Un día en la feria — qué llevarse

Mi impresión al llegar: hay una actividad agradable, no un bullicio sin sentido. Los asistentes intercambian tarjetas, los cocineros apuntan proveedores y en los stands se prueba mucho. Para los hosteleros locales merece la pena llegar temprano: las primeras horas de la mañana son más tranquilas y es más fácil encontrar interlocutores con calma.

También para los talentos jóvenes este tipo de ferias es importante. Los aprendices y jóvenes cocineros obtienen información sobre nuevas técnicas, ven concursos en directo y pueden formarse una idea de las tendencias que se discuten en la escena profesional.

Perspectiva e inspiración

La feria continúa hasta el miércoles — quien esté en el sector puede esperar un programa intenso. Para todos los que no están por trabajo: atentos a los canales de redes sociales de los organizadores o a las páginas web de los participantes, e incluso a reportajes sobre las celebraciones de Navidad en Mallorca. Muchos talleres y showcookings inspiran ideas que luego reaparecen en restaurantes o en los mercados semanales.

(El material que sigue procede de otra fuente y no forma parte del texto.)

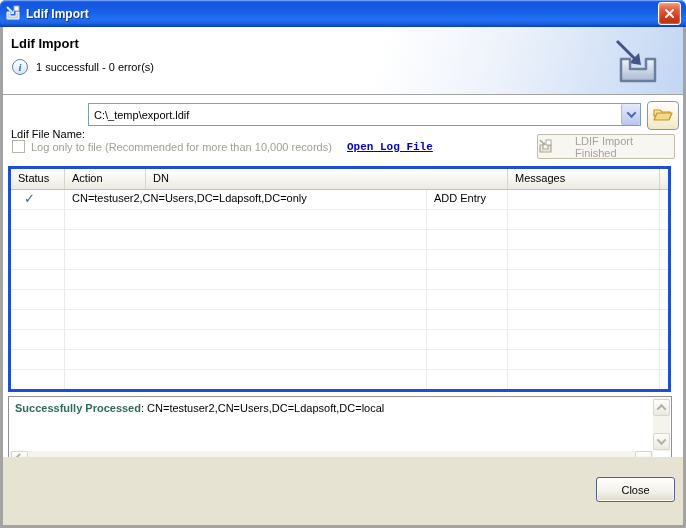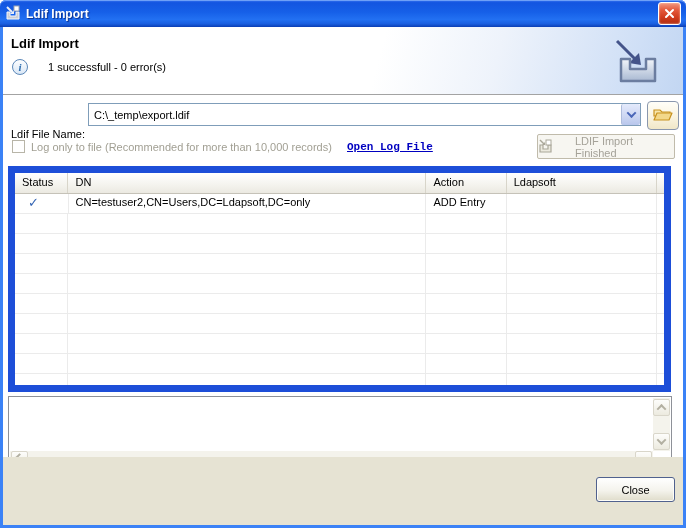--- a/index.html
+++ b/index.html
@@ -4,7 +4,7 @@
 <style>
   html,body{margin:0;padding:0;background:#fff;}
   body{width:686px;height:528px;position:relative;font-family:"Liberation Sans","DejaVu Sans",sans-serif;font-size:11px;color:#000;overflow:hidden;}
-  .window{position:absolute;inset:0;background:#3b82f6;border-radius:6px 6px 0 0;}
+  .window{position:absolute;inset:0;background:#a3a3a3;border-radius:6px 6px 0 0;}
   
   .titlebar{position:absolute;left:0;top:0;right:0;height:27px;border-radius:6px 6px 0 0;
     background:linear-gradient(180deg,#3a77f2 0%,#1355e0 10%,#1660e8 45%,#2270f2 72%,#1a5fe0 88%,#0b3eb4 100%);

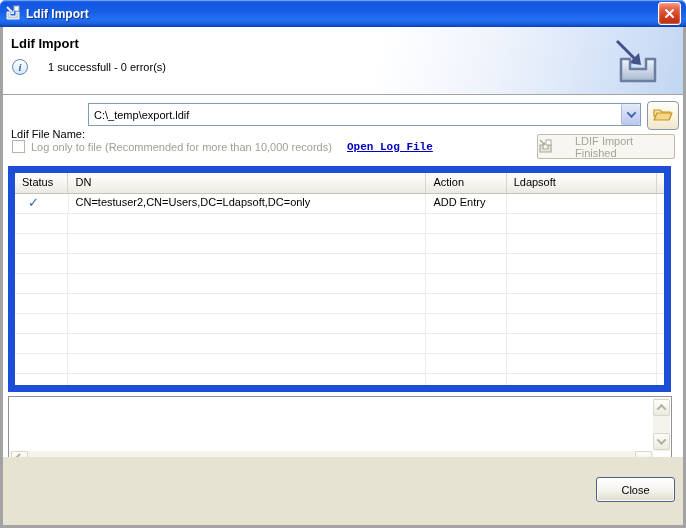--- a/index.html
+++ b/index.html
@@ -23,7 +23,7 @@
   .info-icon{width:14px;height:14px;border-radius:50%;border:1px solid #5b87b8;color:#2f6fb0;
     background:linear-gradient(180deg,#fdfeff,#d9e7f6);font:italic bold 11px "Liberation Serif",serif;
     display:flex;align-items:center;justify-content:center;line-height:1;}
-  .info-text{margin-left:20px;}
+  .info-text{margin-left:8px;}
   .big-icon{position:absolute;right:18px;top:10px;}
   .hsep{position:absolute;left:0;top:67px;width:680px;height:2px;border-top:1px solid #a3a3a3;background:#fff;}
   

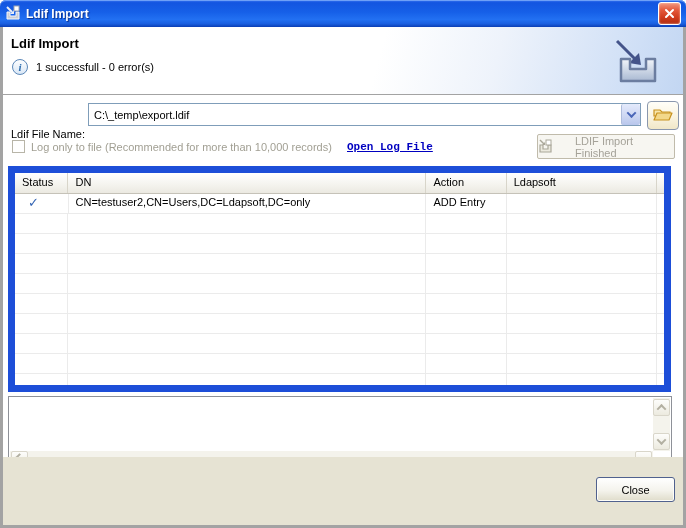--- a/index.html
+++ b/index.html
@@ -41,7 +41,7 @@
   .finished-btn{position:absolute;left:534px;top:107px;width:138px;height:25px;border:1px solid #c0bbab;border-radius:2px;
     background:#f7f6f1;color:#a5a299;display:flex;align-items:center;justify-content:center;gap:22px;box-sizing:border-box;}
   
-  .table{position:absolute;left:5px;top:139px;width:663px;height:226px;border:7px solid #1d4ed8;box-sizing:border-box;background:#fff;overflow:hidden;}
+  .table{position:absolute;left:5px;top:139px;width:663px;height:226px;border:3px solid #1d4ed8;box-sizing:border-box;background:#fff;overflow:hidden;}
   .thead{display:flex;height:20px;background:linear-gradient(180deg,#ffffff 0%,#f4f3ee 60%,#ebe9e1 100%);border-bottom:1px solid #c5c2b8;}
   .th{box-sizing:border-box;border-right:1px solid #d8d5ca;padding:3px 0 0 7px;overflow:hidden;white-space:nowrap;}
   .trow{display:flex;height:19px;border-bottom:1px solid #ebebeb;}

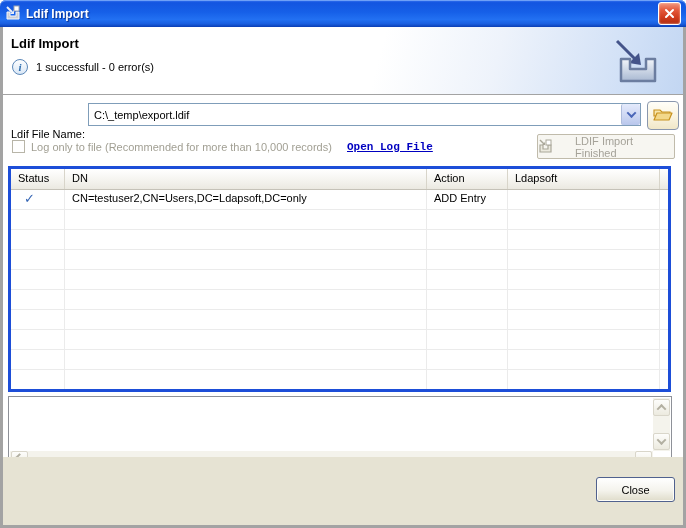--- a/index.html
+++ b/index.html
@@ -148,8 +148,8 @@
     <div class="table">
       <div class="thead">
         <div class="th c-status">Status</div>
+        <div class="th c-action">Action</div>
         <div class="th c-dn">DN</div>
-        <div class="th c-action">Action</div>
         <div class="th c-msg">Ldapsoft</div>
         <div class="th c-fill"></div>
       </div>

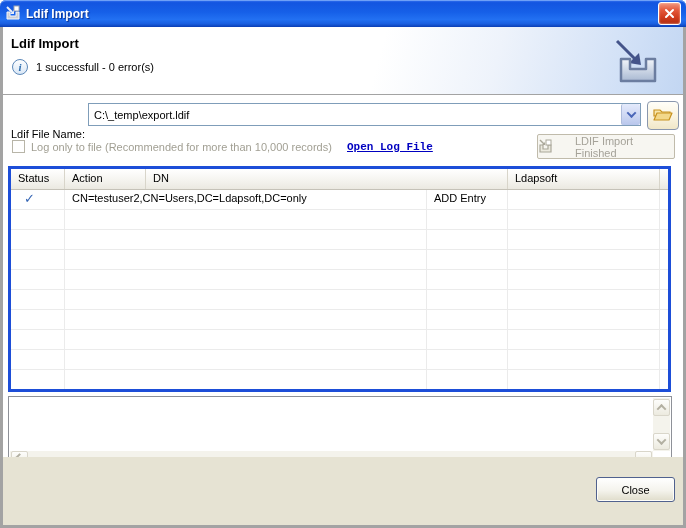--- a/index.html
+++ b/index.html
@@ -150,7 +150,7 @@
         <div class="th c-status">Status</div>
         <div class="th c-action">Action</div>
         <div class="th c-dn">DN</div>
-        <div class="th c-msg">Ldapsoft</div>
+        <div class="th c-msg">Messages</div>
         <div class="th c-fill"></div>
       </div>
       <div id="table-body">

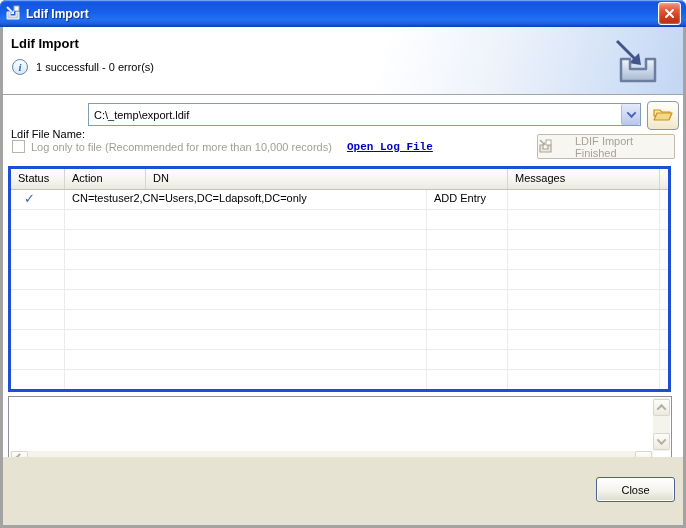--- a/index.html
+++ b/index.html
@@ -235,6 +235,9 @@
     </div>
 
     <div class="panel">
+      <div class="panel-text">
+        <span class="ok-label">Successfully Processed</span><span>: CN=testuser2,CN=Users,DC=Ldapsoft,DC=local</span>
+      </div>
       <div class="vscroll">
         <div class="sbtn">
             <span class="chev up"></span>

En Mallorca se repite una y otra vez con estos eventos: el intercambio presencial suele aportar más que los largos correos electrónicos. Un apretón de manos, una degustación, una conversación breve en el stand — son las pequeñas cosas que después acaban en los platos de la isla.

Conclusión breve: Horeca esta semana es más taller que feria. Conecta a profesionales, lleva temas regionales al escenario y permite innovaciones prácticas para la gastronomía en Mallorca. Un acontecimiento que puede generar un valor real no solo para las empresas participantes sino para toda la economía insular.